■ **What to work on**
A faithful copy of each entry below is expected, with the images removed.

(Information supplied)

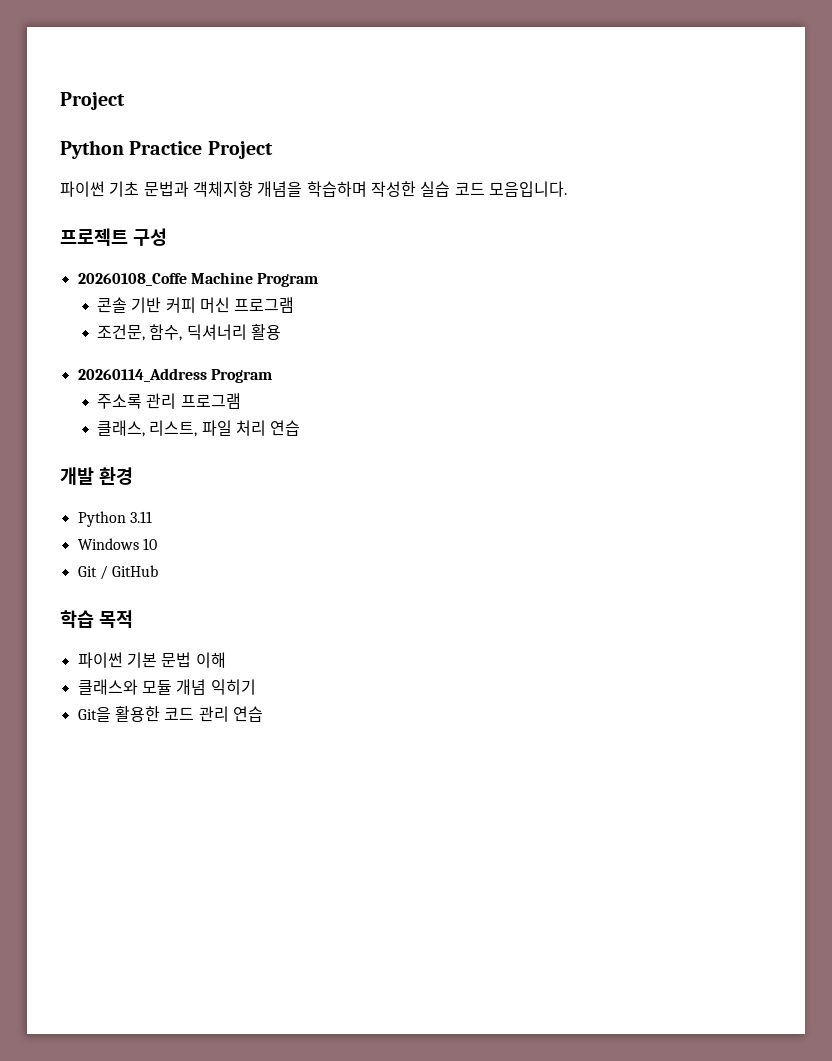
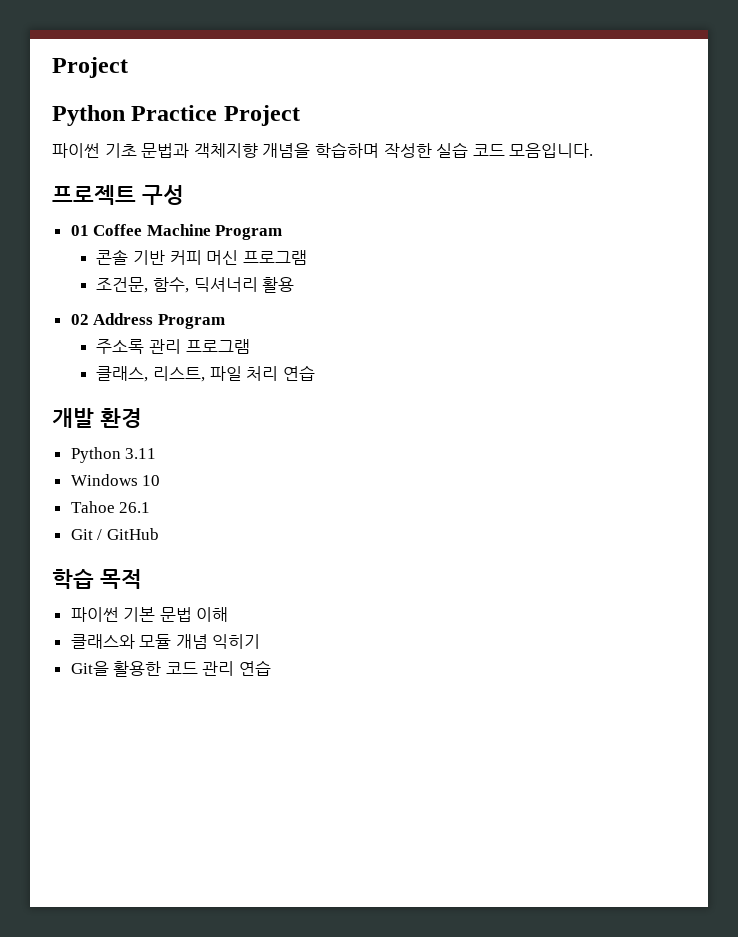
- 20260108_Coffe Machine Program
+ 01 Coffee Machine Program
- 20260114_Address Program
+ 02 Address Program
+ Tahoe 26.1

(End Information supplied)

■ **Answer to this problem**
- 20260108_Coffe Machine Program
+ 01 Coffee Machine Program
- 20260114_Address Program
+ 02 Address Program
+ Tahoe 26.1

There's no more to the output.